1What:		/dev/kmsg
2Date:		Mai 2012
3KernelVersion:	3.5
4Contact:	Kay Sievers <kay@vrfy.org>
5Description:	The /dev/kmsg character device node provides userspace access
6		to the kernel's printk buffer.
7
8		Injecting messages:
9		Every write() to the opened device node places a log entry in
10		the kernel's printk buffer.
11
12		The logged line can be prefixed with a <N> syslog prefix, which
13		carries the syslog priority and facility. The single decimal
14		prefix number is composed of the 3 lowest bits being the syslog
15		priority and the higher bits the syslog facility number.
16
17		If no prefix is given, the priority number is the default kernel
18		log priority and the facility number is set to LOG_USER (1).

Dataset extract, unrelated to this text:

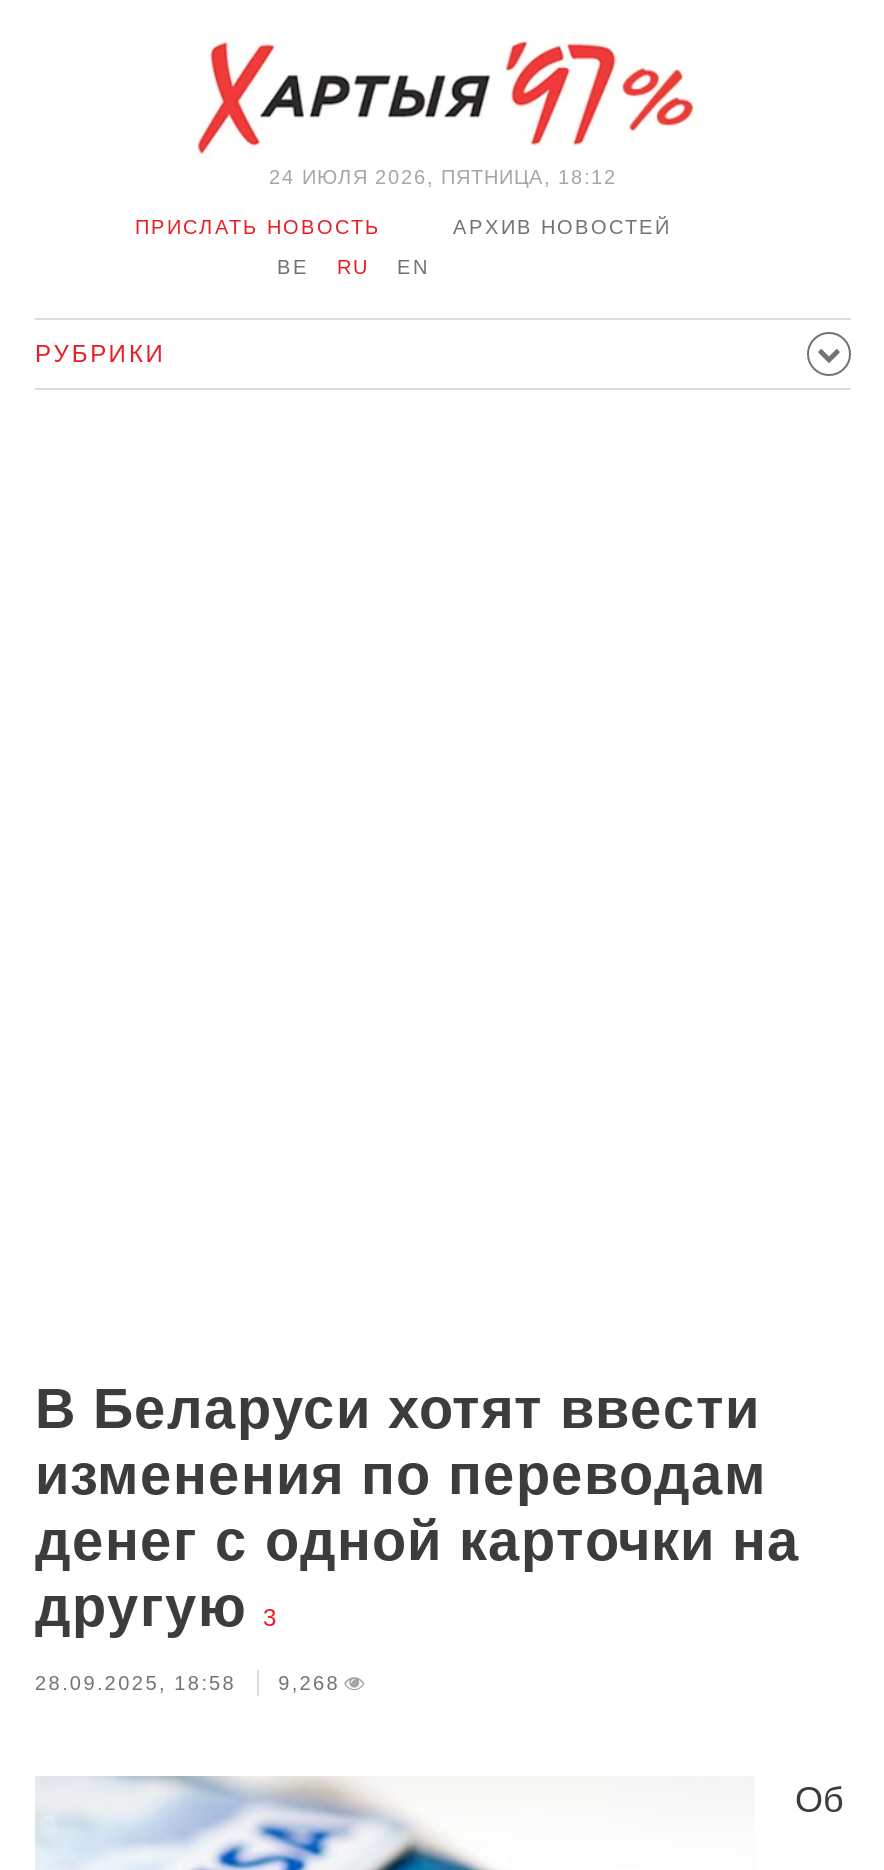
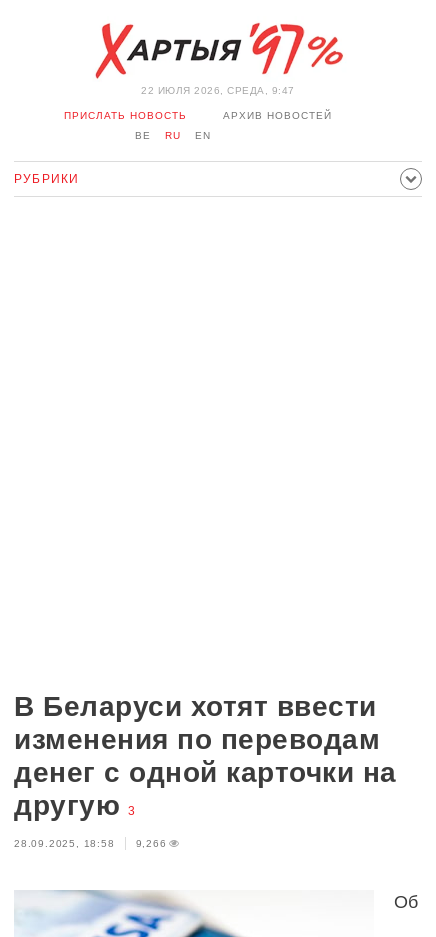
- 24 ИЮЛЯ 2026, ПЯТНИЦА, 18:12
+ 22 ИЮЛЯ 2026, СРЕДА, 9:47

- 28.09.2025, 18:58 9,268
+ 28.09.2025, 18:58 9,266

It
19		is not possible to inject messages from userspace with the
20		facility number LOG_KERN (0), to make sure that the origin of
21		the messages can always be reliably determined.
22
23		Accessing the buffer:
24		Every read() from the opened device node receives one record
25		of the kernel's printk buffer.
26
27		The first read() directly following an open() always returns
28		first message in the buffer; there is no kernel-internal
29		persistent state; many readers can concurrently open the device
30		and read from it, without affecting other readers.
31
32		Every read() will receive the next available record. If no more
33		records are available read() will block, or if O_NONBLOCK is
34		used -EAGAIN returned.
35
36		Messages in the record ring buffer get overwritten as whole,
37		there are never partial messages received by read().
38
39		In case messages get overwritten in the circular buffer while
40		the device is kept open, the next read() will return -EPIPE,
41		and the seek position be updated to the next available record.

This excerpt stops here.